=== Data for the task ===

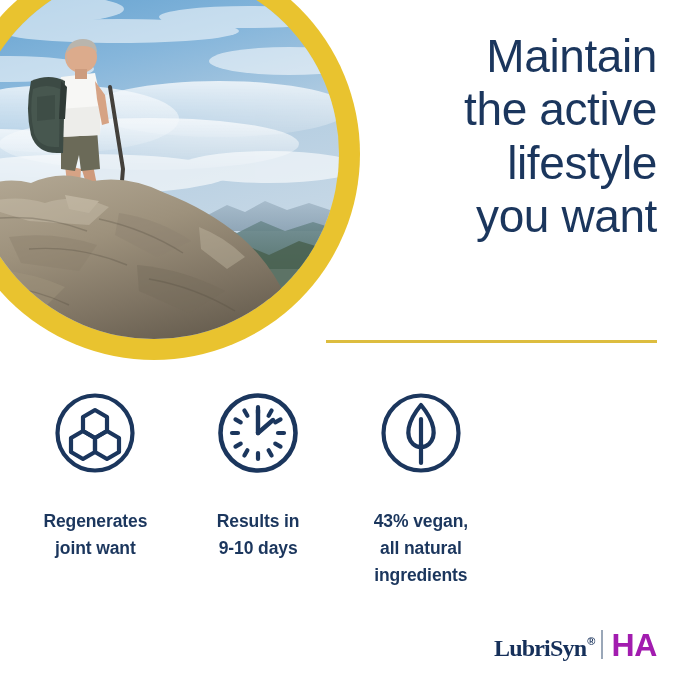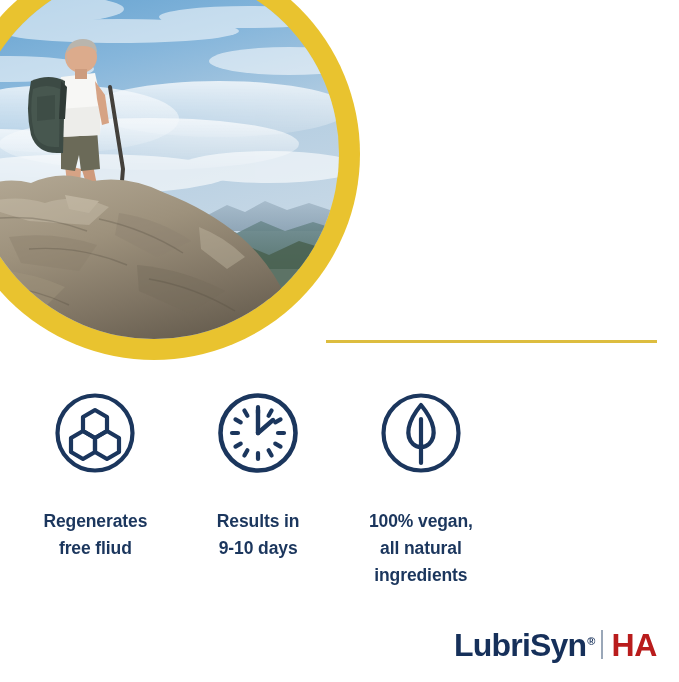"Maintain" div.headline { html: none -> <div>Maintain the active lifestyle you want</div> }
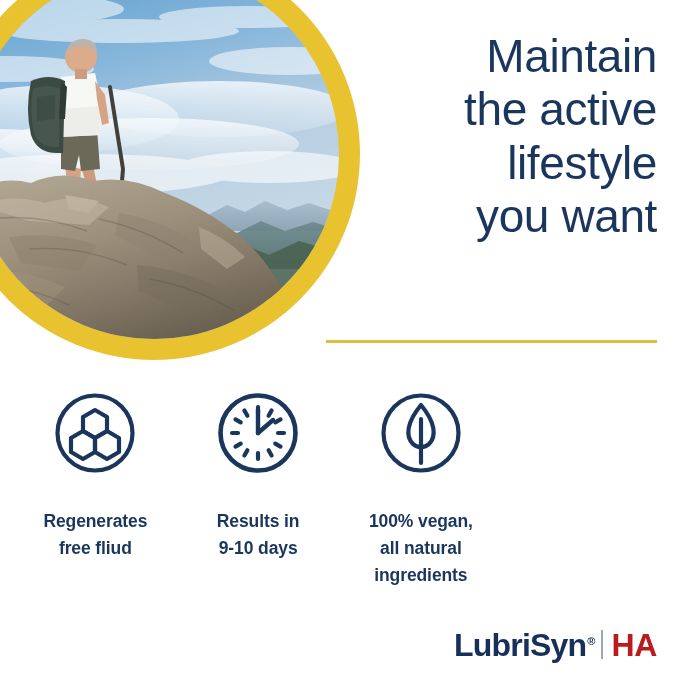"Regenerates" div.feature-label { text: free fliud -> joint want }
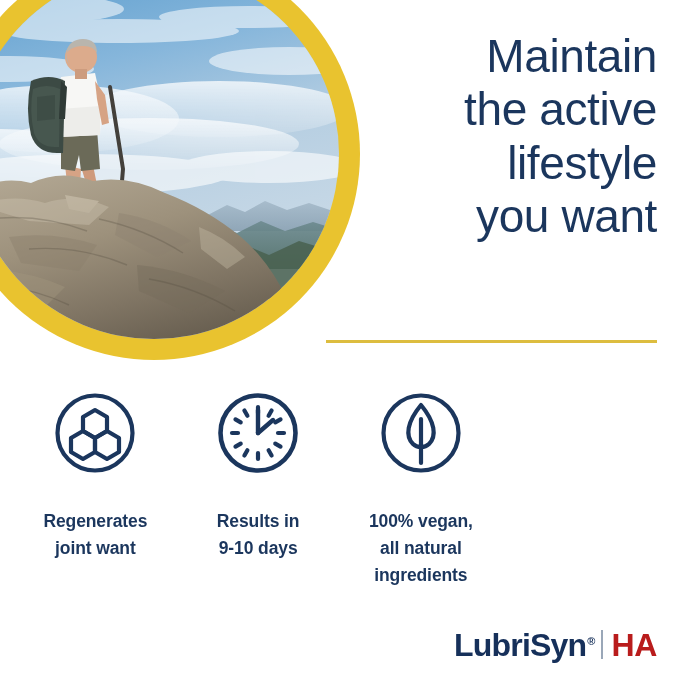"100% vegan," div.feature-label { text: 100% -> 43% }
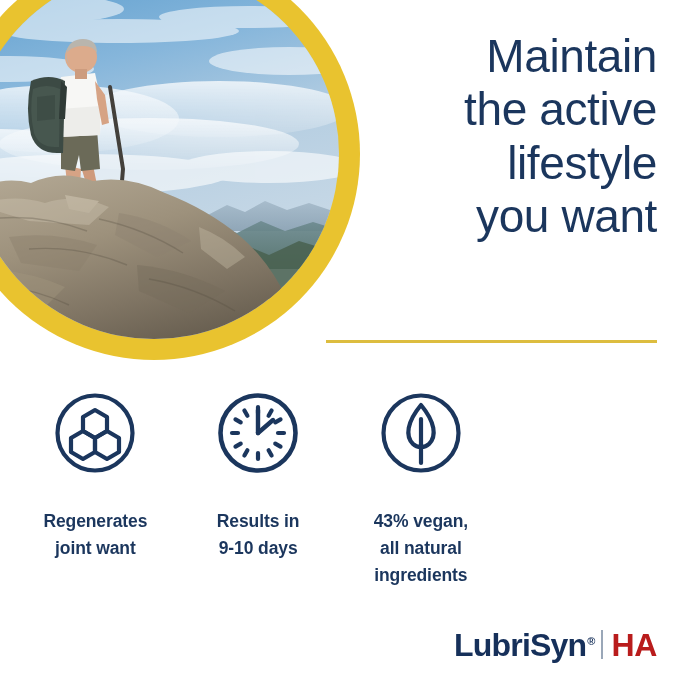"LubriSyn" .logo-main { font-family: none -> Liberation Serif, serif; font-size: 32px -> 24px }
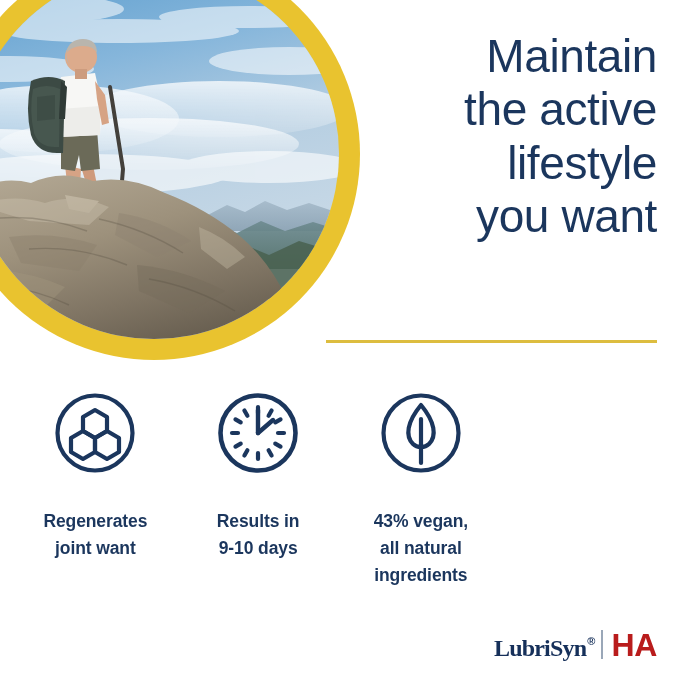"HA" .logo-ha { color: #b91c1c -> #a21caf }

===

Requirement
Reproduce word for word the lines from the one containing "text: free fliud" through the end of the data, both ends kept. Drop the pictures.

Your solution
"Regenerates" div.feature-label { text: free fliud -> joint want }
"100% vegan," div.feature-label { text: 100% -> 43% }
"LubriSyn" .logo-main { font-family: none -> Liberation Serif, serif; font-size: 32px -> 24px }
"HA" .logo-ha { color: #b91c1c -> #a21caf }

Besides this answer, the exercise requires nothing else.